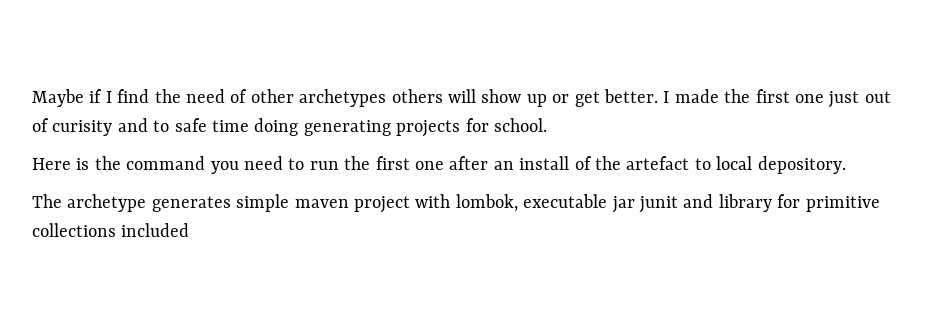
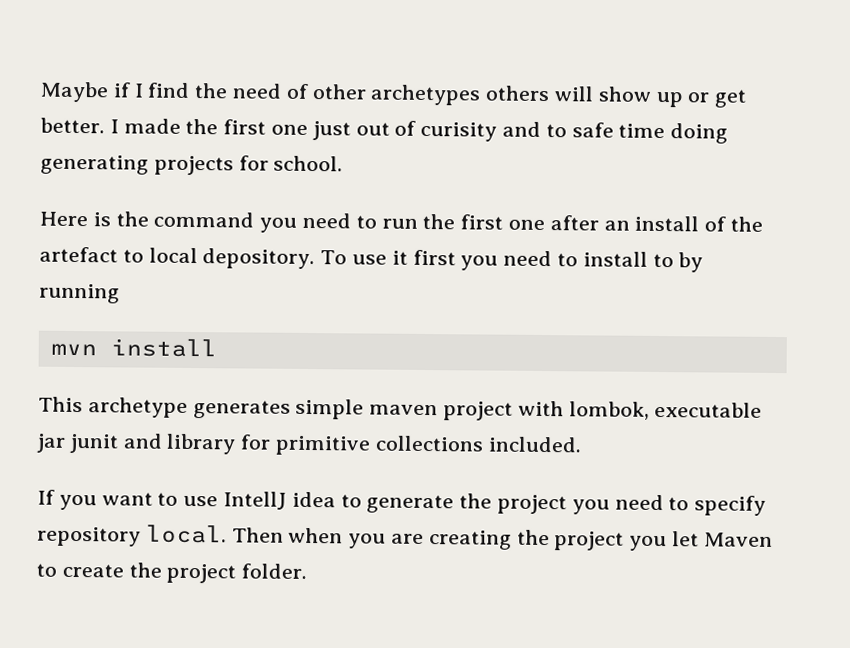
[32,194,62,208] // The -> [320,249,704,273] [39,283,120,304] [50,338,217,358] [38,396,83,413] To use it first you need to install to by running // mvn install // This
[121,223,190,237] included -> [487,436,582,453] [37,489,767,516] [37,524,773,552] [36,562,308,584] included. // If you want to use IntellJ idea to generate the project you need to specify repository local. Then when you are creating the project you let Maven to create the project folder.

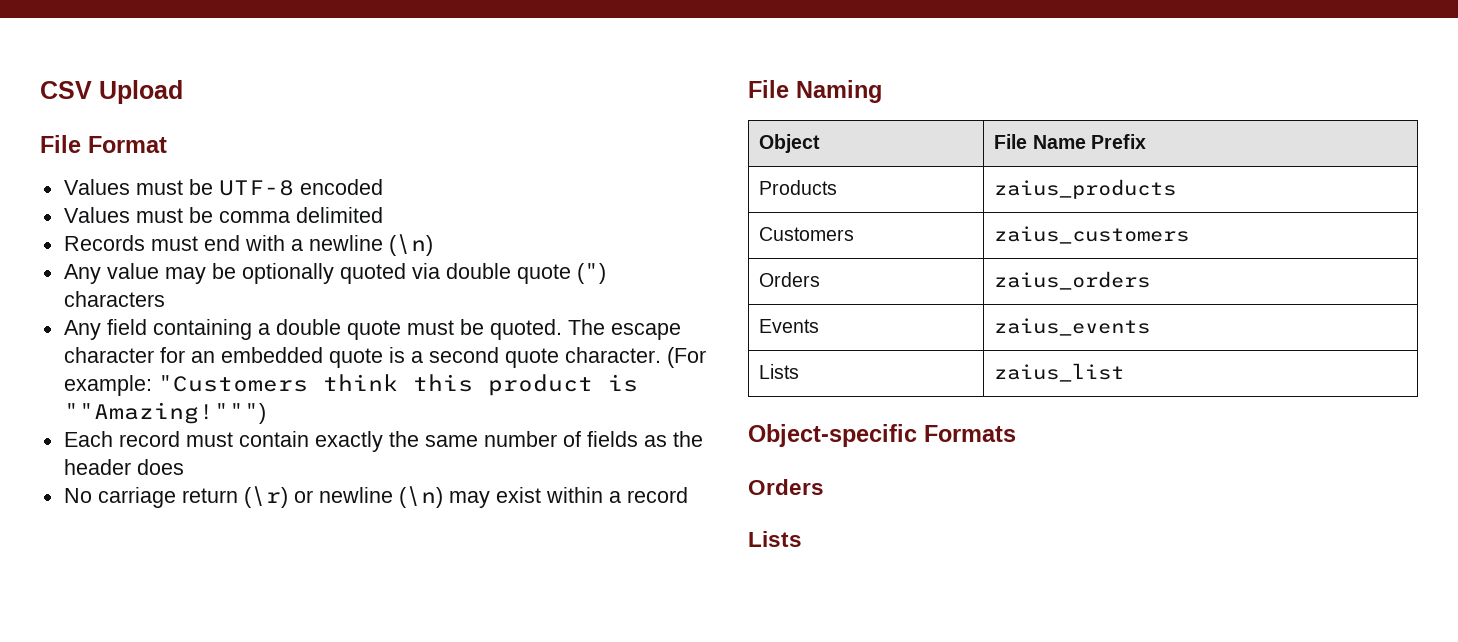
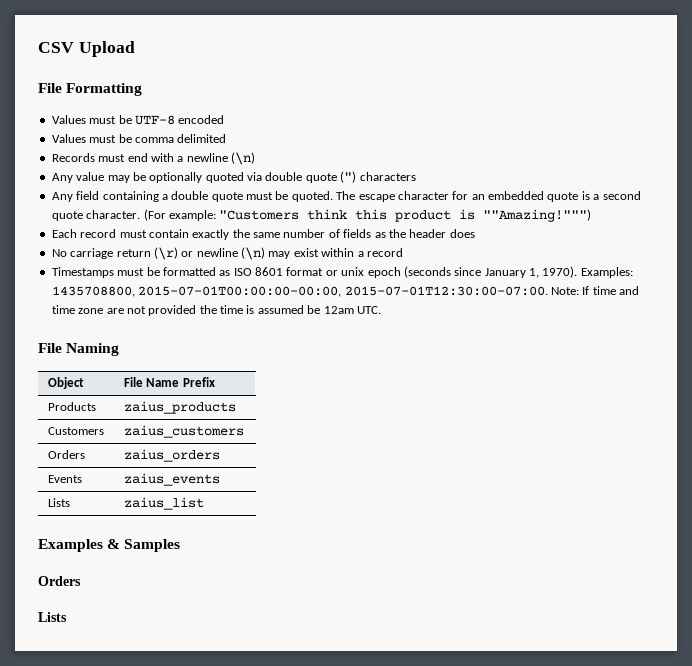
[88,136,167,153] Format -> [66,83,143,96] Formatting
(688, 495) none -> [51,266,633,278] [51,286,639,297] [51,305,381,316] // Timestamps must be formatted as ISO 8601 format or unix epoch (seconds since January 1, 1970). Examples: 1435708800, 2015-07-01T00:00:00-00:00, 2015-07-01T12:30:00-07:00. Note: If time and time zone are not provided the time is assumed be 12am UTC.
[748,424,1016,447] Object-specific Formats -> [38,539,181,552] Examples & Samples

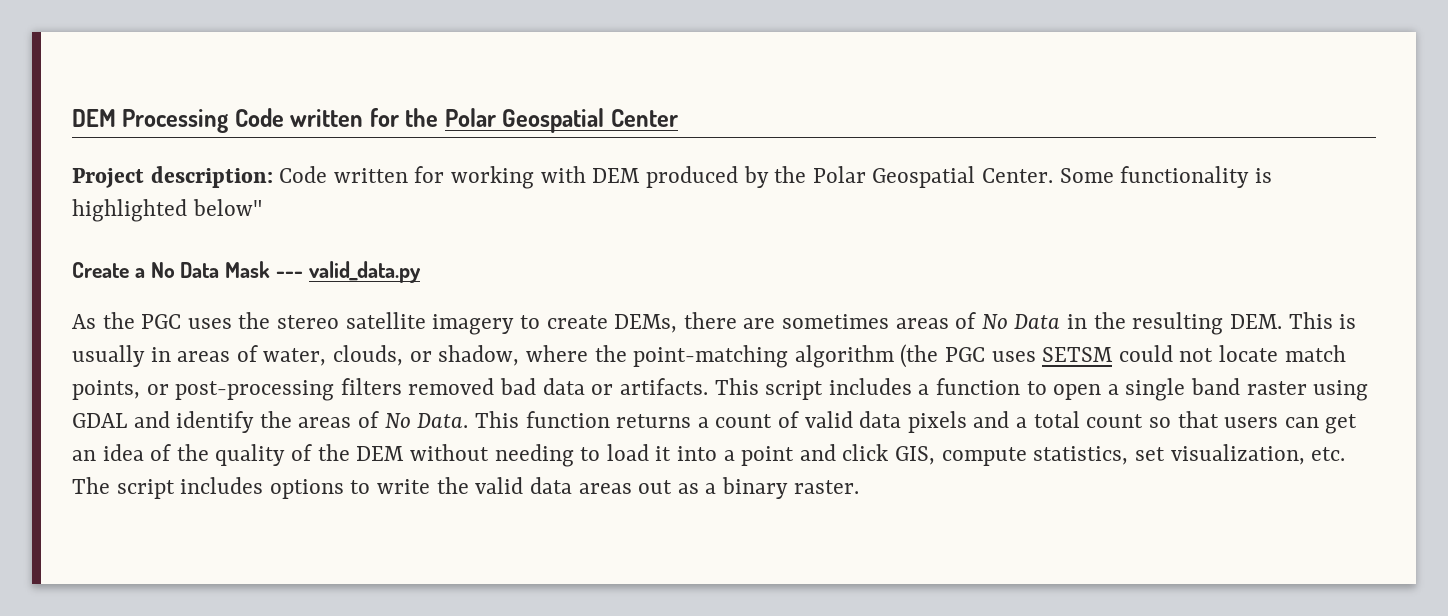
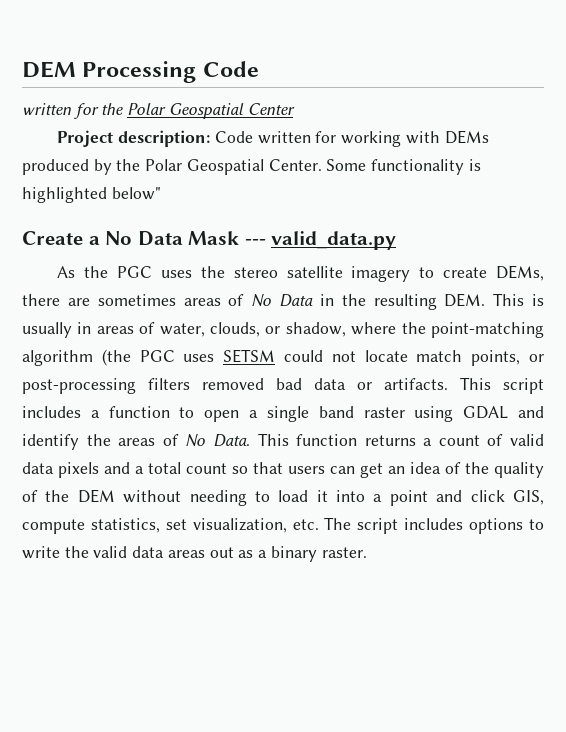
(284, 117) none -> (259, 69) //
[592,168,641,183] DEM -> [444,130,489,144] DEMs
++++++++++
**What the task asks:** From the records above, transcribe only the stretch from the line with "(688, 495) none" through the line with "(284, 117) none -> (259, 69) //", keeping both ends. Omit pictures.

**Answer space:**
(688, 495) none -> [51,266,633,278] [51,286,639,297] [51,305,381,316] // Timestamps must be formatted as ISO 8601 format or unix epoch (seconds since January 1, 1970). Examples: 1435708800, 2015-07-01T00:00:00-00:00, 2015-07-01T12:30:00-07:00. Note: If time and time zone are not provided the time is assumed be 12am UTC.
[748,424,1016,447] Object-specific Formats -> [38,539,181,552] Examples & Samples

(284, 117) none -> (259, 69) //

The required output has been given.